Exercise directions
What is needed is a faithful copy of all the entries, with no pictures in it.

*** Supplied data ***

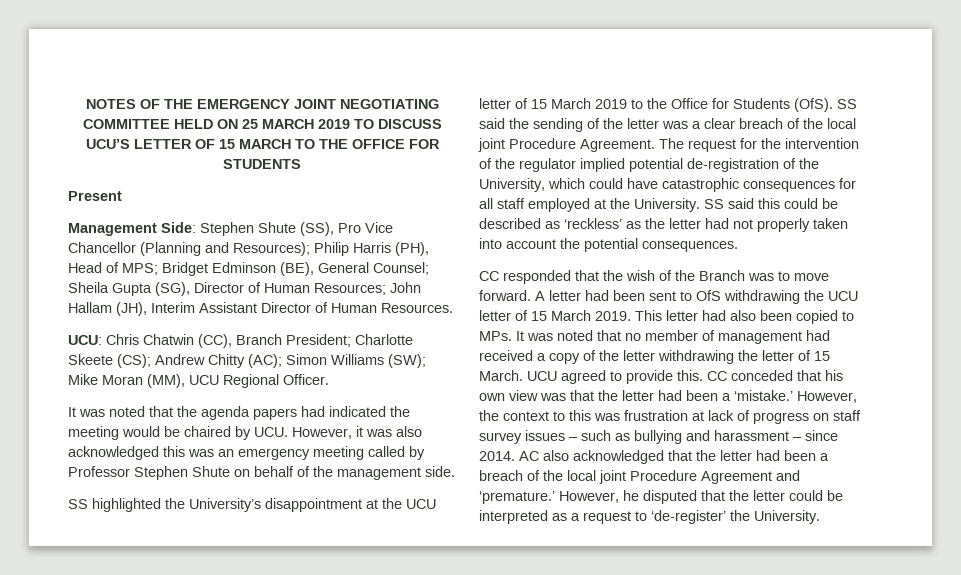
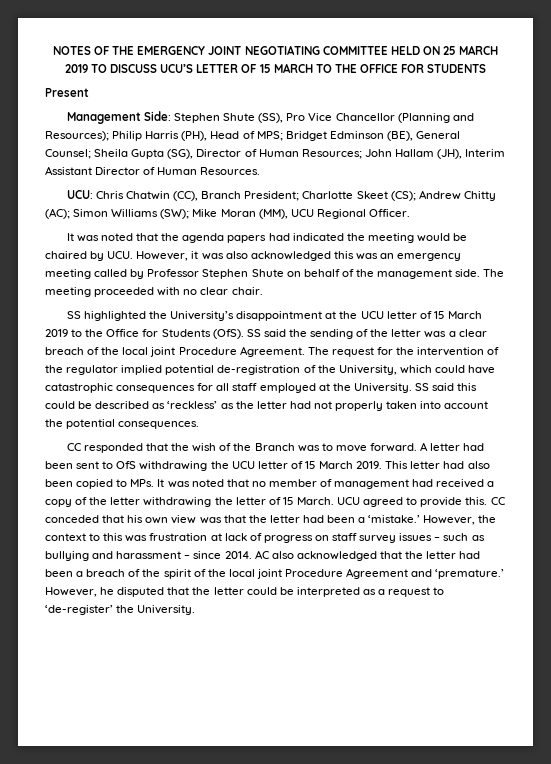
- UCU: Chris Chatwin (CC), Branch President; Charlotte Skeete (CS); Andrew Chitty (AC); Simon Williams (SW); Mike Moran (MM), UCU Regional Officer.
+ UCU: Chris Chatwin (CC), Branch President; Charlotte Skeet (CS); Andrew Chitty (AC); Simon Williams (SW); Mike Moran (MM), UCU Regional Officer.
+ The meeting proceeded with no clear chair.
- AC also acknowledged that the letter had been a breach of the local joint Procedure Agreement and ‘premature.’
+ AC also acknowledged that the letter had been a breach of the spirit of the local joint Procedure Agreement and ‘premature.’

*** End of Supplied data ***

The answer
- UCU: Chris Chatwin (CC), Branch President; Charlotte Skeete (CS); Andrew Chitty (AC); Simon Williams (SW); Mike Moran (MM), UCU Regional Officer.
+ UCU: Chris Chatwin (CC), Branch President; Charlotte Skeet (CS); Andrew Chitty (AC); Simon Williams (SW); Mike Moran (MM), UCU Regional Officer.
+ The meeting proceeded with no clear chair.
- AC also acknowledged that the letter had been a breach of the local joint Procedure Agreement and ‘premature.’
+ AC also acknowledged that the letter had been a breach of the spirit of the local joint Procedure Agreement and ‘premature.’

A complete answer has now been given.